Defendant Wolf argues that the complaint’s internal controls claims under Section 13(b)(5) must be narrowed. The SEC’s Fourth Claim charges Bardman and Wolf with violating Section 13(b)(5), which prohibits a knowing failure to implement internal controls, a knowing circumvention of controls, and a knowing falsification of books and records. 15 U.S.C. § 78m(b)(5). The SEC concedes that it is not alleging a knowing failure to implement internal controls. ECF No. 19, at 14.

Wolf does not take issue with the SEC’s statement that, as to both Defendants, it has plead “their knowing understatement of the inventory reserve for Revue constituted falsification of Logitech’s financial and accounting records in violation of Section 13(b)(5).” Id. at 15. What Wolf does argue is that the complaint has failed to adequately allege a claim of circumvention of internal controls. ECF No. 18 at 20-21.

Wolf ignores the allegations set forth “in paragraphs 61 and 62” of the complaint, detailing how “Wolf failed to adhere to Company policy concerning Logitech’s excess’ and obsolete inventory reserves and failed to ensure that an accounting memorandum was prepared for the Revue-related inventory,” separate and apart from anything she failed to do as a result of the VP-Global Sourcing’s concerns. ECF No. 19 at 15; ECF No. 18 at 20-21. Moreover, the VP-Global Sourcing’s lack of knowl*1056edge on the reserve process does not undermine the SEC’s theory, that Wolf remained responsible for resolving the issue and reporting a proper reserve.
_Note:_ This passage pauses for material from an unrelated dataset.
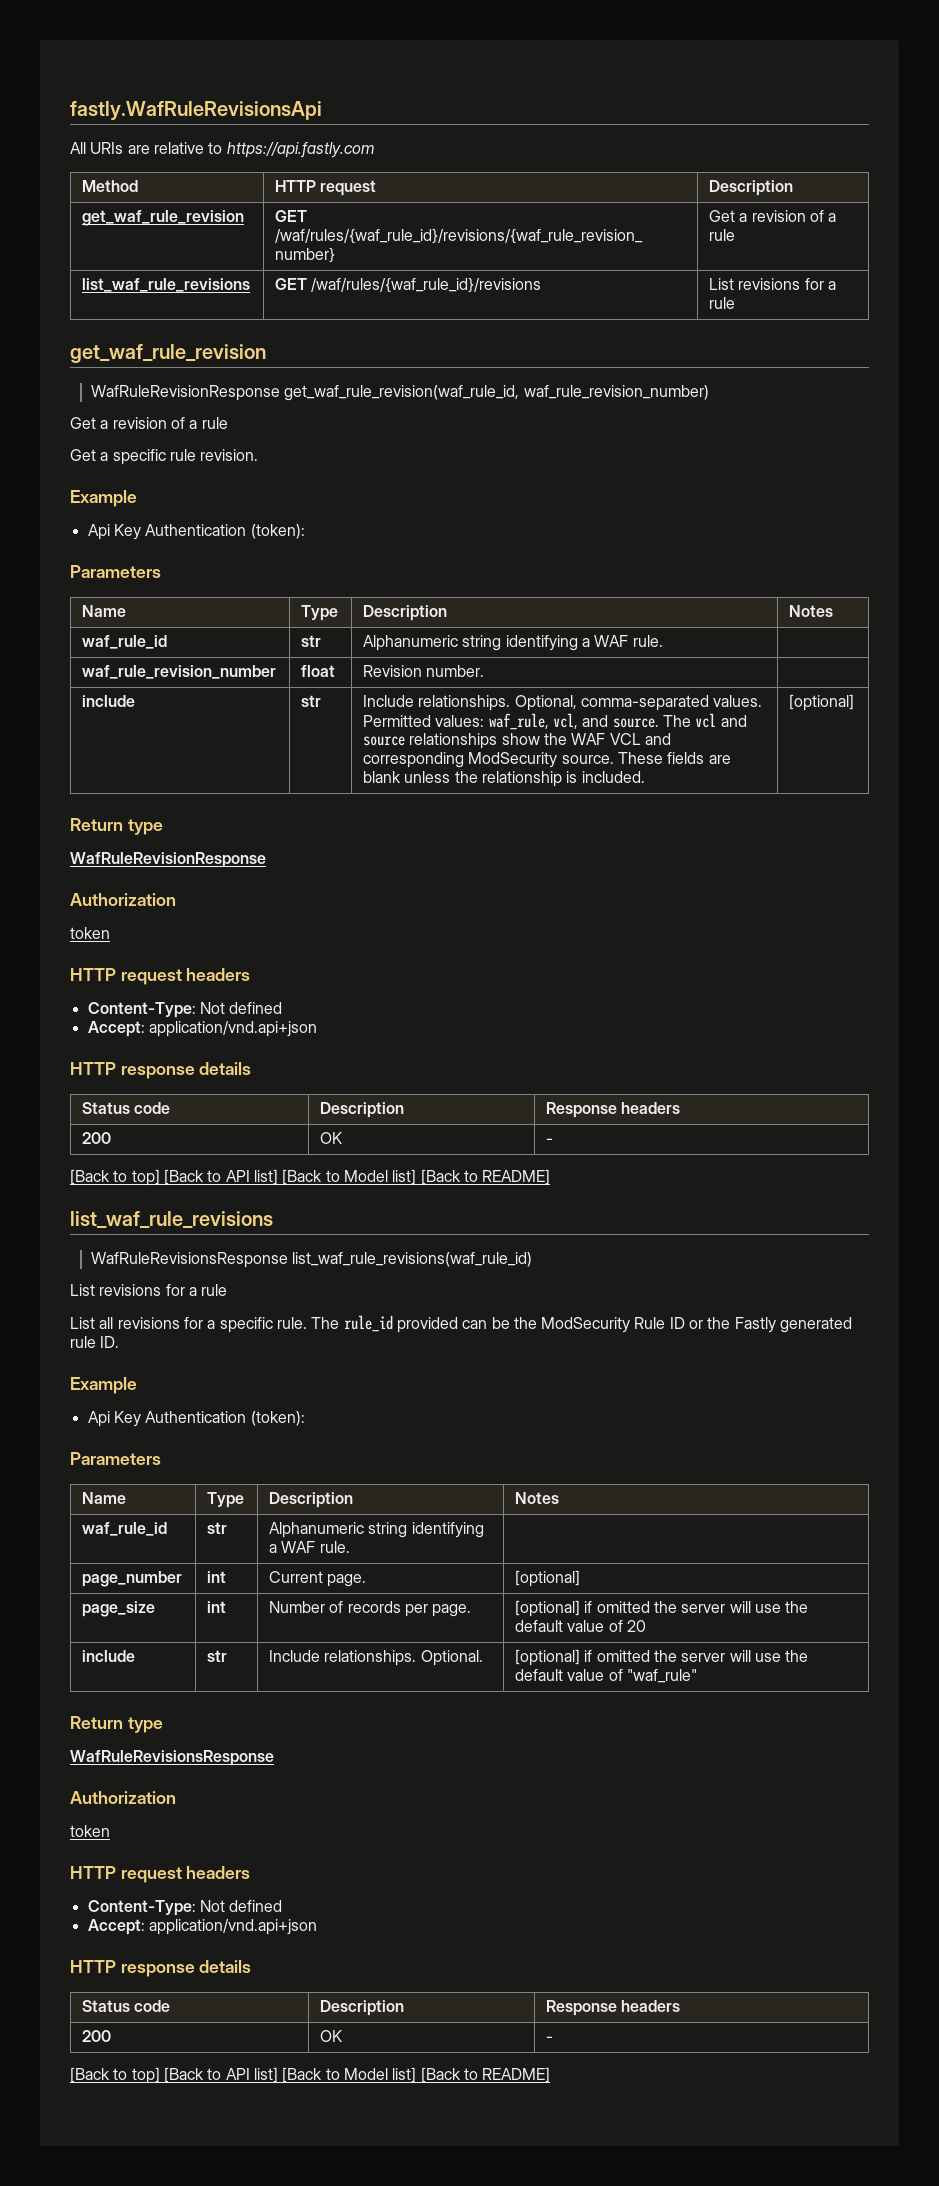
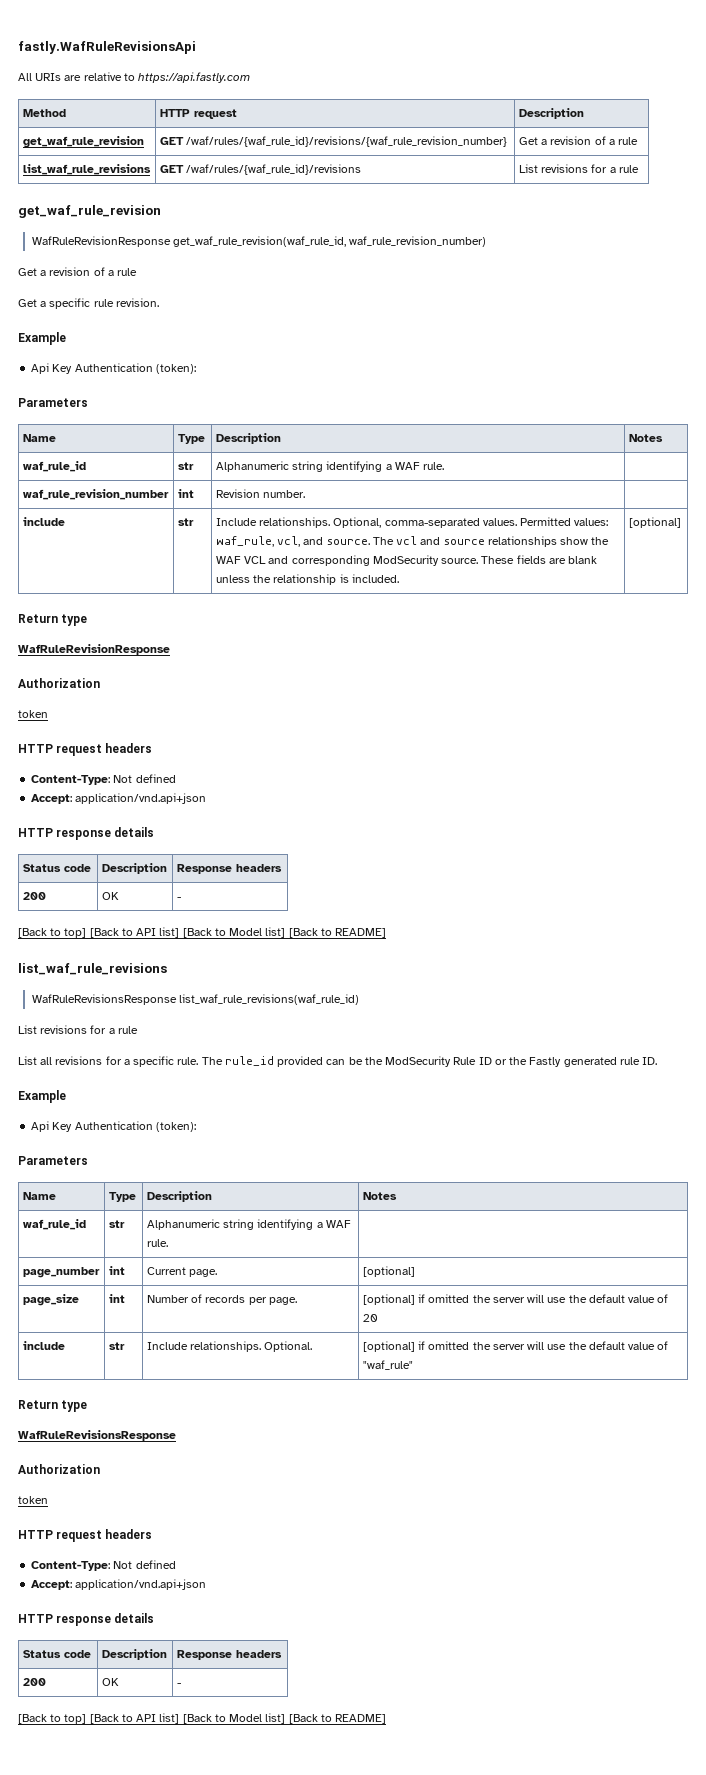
[301,665,336,677] float -> [177,489,194,498] int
ECF No. 19 at 15.

Accordingly, the Court denies Wolfs motion to narrow the SEC’s internal control claims under Section 13(b)(5).

2. Bardman

Bardman alleges that the SEC’s Fourth Claim, under Section 13(b), fails against him because it fails to plead that he had the requisite “knowledge” when circumventing internal controls or falsifying any book, record, or account. The SEC contends that it has plead the requisite knowledge because the complaint alleges that “Logitech had an internal control requiring the ■ preparation of a formal accounting memorandum on significant accounting matters,” and Bardman and Wolf “knowingly circumvented this control by not preparing, or causing the preparation of, a formal accounting memorandum that included underlying facts about the Revue-related inventory, including future pricing and discounts for Revue, the manufacturing status, and the decision to sell or dispose of excess components.” ECF No. 1 ¶ 62.

As to Bardman only, the complaint also alleges that he knowingly circumvented an internal control that required “the CFO to provide and update an agenda list for the Audit Committee that included a financial reporting review, significant, judgments, and ‘financial management matter such as ... [the] results/review of external auditors’ Management letter.’ ” Id. ¶ 60. The SEC alleges that Bardman knowingly circumvented this control in a number of ways. Id.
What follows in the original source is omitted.